Thursday, July 25, 2019

The Eclipse of Liberalism - Australia 2019


America already has Trump. Australia has Scott the evangelist Morrison, and Britain has just chosen Boris Johnson as their PM. Scott Morrison belongs to a church that believes that personal wealth is a sign that God is shining on you for God’s sake!!!! The fact that such characters have risen to be heads of nations bothers me for many reasons, and I grapple with the idea that the contemporary world has made such choices.
I wrote elsewhere about how I felt about the Trump triumph, and that feeling of being on the sidelines grows stronger. My brother suggested I read up on ‘the eclipse of liberalism’ to try and put these feelings into some kind of context and I’ve begun that process.
It’s strange for someone like me to accept that my views and values are liberal. So called small ‘l’ liberal.

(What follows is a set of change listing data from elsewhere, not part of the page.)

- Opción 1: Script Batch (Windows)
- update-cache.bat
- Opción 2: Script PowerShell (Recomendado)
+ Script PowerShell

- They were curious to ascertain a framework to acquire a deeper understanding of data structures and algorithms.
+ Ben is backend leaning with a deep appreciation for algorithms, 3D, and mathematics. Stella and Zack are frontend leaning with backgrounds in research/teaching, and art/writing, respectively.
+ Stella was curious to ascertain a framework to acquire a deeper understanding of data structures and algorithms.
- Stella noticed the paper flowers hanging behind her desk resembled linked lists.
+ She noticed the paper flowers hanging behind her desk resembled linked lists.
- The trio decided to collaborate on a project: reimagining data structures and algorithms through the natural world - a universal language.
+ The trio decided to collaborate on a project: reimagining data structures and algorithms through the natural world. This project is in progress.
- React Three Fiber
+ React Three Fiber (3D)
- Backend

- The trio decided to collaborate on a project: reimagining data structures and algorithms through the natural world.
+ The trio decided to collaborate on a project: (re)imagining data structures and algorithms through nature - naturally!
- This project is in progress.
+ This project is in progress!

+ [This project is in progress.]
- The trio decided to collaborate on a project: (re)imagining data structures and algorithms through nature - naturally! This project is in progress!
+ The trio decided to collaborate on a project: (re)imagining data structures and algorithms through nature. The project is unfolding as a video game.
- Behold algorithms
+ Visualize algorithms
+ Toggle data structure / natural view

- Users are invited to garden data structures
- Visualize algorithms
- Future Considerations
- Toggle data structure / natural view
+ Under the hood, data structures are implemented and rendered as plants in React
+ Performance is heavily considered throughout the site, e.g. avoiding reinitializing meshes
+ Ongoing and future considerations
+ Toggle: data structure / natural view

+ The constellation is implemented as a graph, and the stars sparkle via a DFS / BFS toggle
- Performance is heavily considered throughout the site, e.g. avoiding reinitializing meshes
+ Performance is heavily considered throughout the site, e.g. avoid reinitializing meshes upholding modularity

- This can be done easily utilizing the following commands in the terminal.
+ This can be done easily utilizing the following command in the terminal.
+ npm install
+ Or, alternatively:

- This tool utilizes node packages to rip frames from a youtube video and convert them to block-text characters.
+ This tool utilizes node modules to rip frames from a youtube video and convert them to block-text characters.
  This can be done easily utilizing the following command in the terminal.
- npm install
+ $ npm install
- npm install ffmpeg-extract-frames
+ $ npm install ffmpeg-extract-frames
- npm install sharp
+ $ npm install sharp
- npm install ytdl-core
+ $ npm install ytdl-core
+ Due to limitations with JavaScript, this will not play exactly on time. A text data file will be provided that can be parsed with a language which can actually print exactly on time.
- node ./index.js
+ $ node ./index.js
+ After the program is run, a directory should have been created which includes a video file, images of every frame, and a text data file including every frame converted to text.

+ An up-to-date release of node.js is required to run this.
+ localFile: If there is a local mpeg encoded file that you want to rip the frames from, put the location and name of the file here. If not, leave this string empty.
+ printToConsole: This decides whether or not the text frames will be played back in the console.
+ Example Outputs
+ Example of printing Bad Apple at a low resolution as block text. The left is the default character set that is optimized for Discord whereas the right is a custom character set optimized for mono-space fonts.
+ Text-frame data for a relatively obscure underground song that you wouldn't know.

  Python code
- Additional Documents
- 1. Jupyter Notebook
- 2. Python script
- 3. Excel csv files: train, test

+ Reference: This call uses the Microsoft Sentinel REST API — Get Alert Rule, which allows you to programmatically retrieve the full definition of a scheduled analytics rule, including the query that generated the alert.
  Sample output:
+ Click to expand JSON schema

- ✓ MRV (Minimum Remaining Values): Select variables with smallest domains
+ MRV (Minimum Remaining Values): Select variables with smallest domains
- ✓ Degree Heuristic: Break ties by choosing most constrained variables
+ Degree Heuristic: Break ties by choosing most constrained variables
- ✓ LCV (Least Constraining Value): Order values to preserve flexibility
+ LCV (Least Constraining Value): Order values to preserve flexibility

In Australia the Liberal Party is of the right, and when someone is referred to as ‘a Liberal’ it is usually to denote someone that has conservative views and more likely leans towards the political right, and vote for the Liberal Party.
I have learned that there is an optimistic tradition within Western democracies which holds that the world is on an inevitable trajectory towards a more moral and ethical future; that we as a species would continue to evolve and come to see a kind of collective enlightenment where people are cared for, and mutual understanding of human differences would flourish. That certainly sums up how I had seen my world until recently, and that’s why Trump’s victory came as such a shock. It has been surprising to learn that me and my kind (small ‘l’ liberals in a democratic nation) are merely a type peculiar to a certain set of circumstances and that many in the world don’t see existence as an inevitable path to a collective moral and ethical betterment.  Trump voters are clearly in this camp.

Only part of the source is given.